[Try it]
Every line of the entries with the word "name" in it should be shown.

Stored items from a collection
# # # #
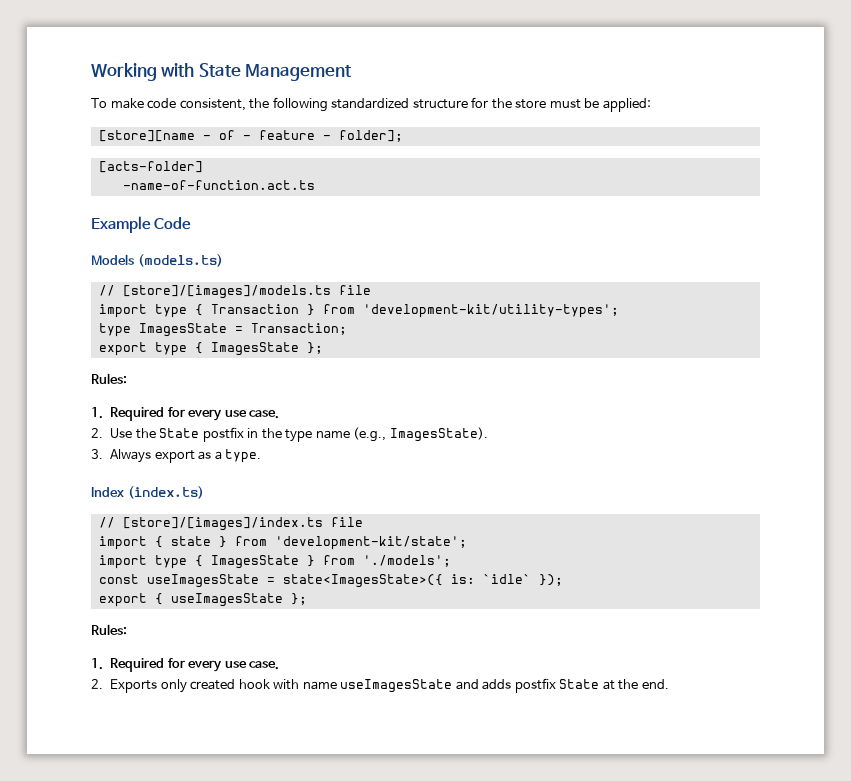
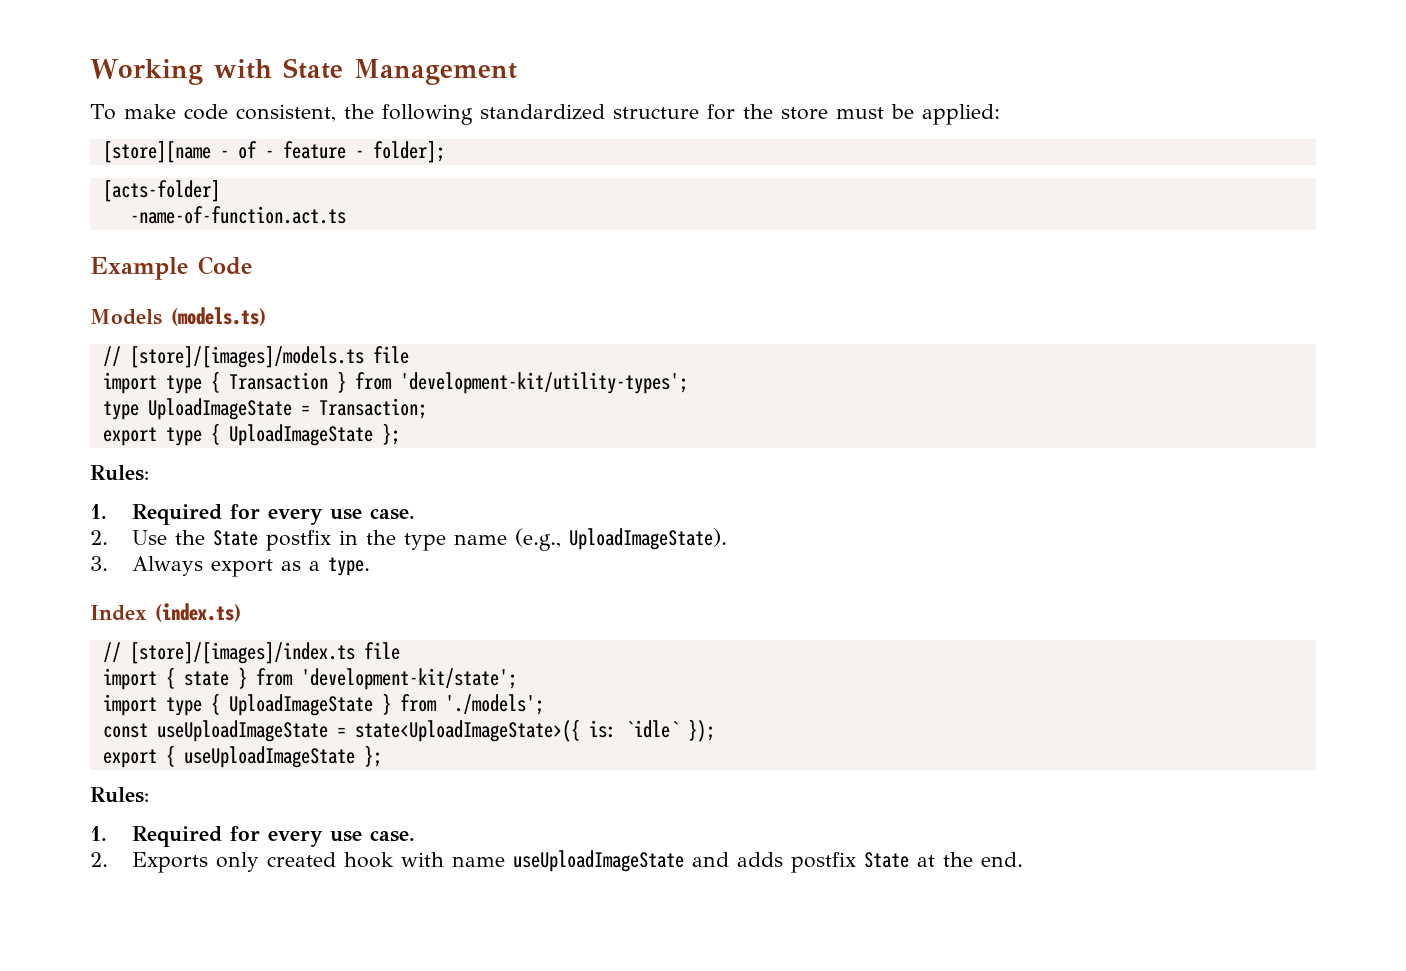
- type ImagesState = Transaction;
+ type UploadImageState = Transaction;
- export type { ImagesState };
+ export type { UploadImageState };
- 2. Use the State postfix in the type name (e.g., ImagesState).
+ 2. Use the State postfix in the type name (e.g., UploadImageState).
- import type { ImagesState } from './models';
+ import type { UploadImageState } from './models';
- const useImagesState = state<ImagesState>({ is: `idle` });
+ const useUploadImageState = state<UploadImageState>({ is: `idle` });
- export { useImagesState };
+ export { useUploadImageState };
- 2. Exports only created hook with name useImagesState and adds postfix State at the end.
+ 2. Exports only created hook with name useUploadImageState and adds postfix State at the end.

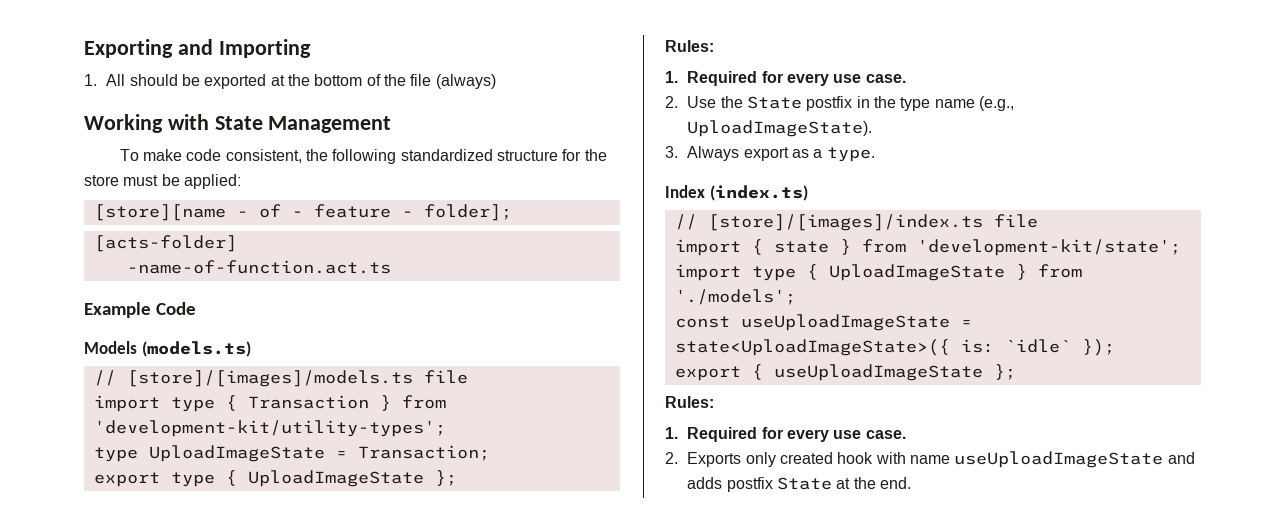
+ Exporting and Importing
+ 1. All should be exported at the bottom of the file (always)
# # # #
[Result of the task]
- 2. Use the State postfix in the type name (e.g., ImagesState).
+ 2. Use the State postfix in the type name (e.g., UploadImageState).
- 2. Exports only created hook with name useImagesState and adds postfix State at the end.
+ 2. Exports only created hook with name useUploadImageState and adds postfix State at the end.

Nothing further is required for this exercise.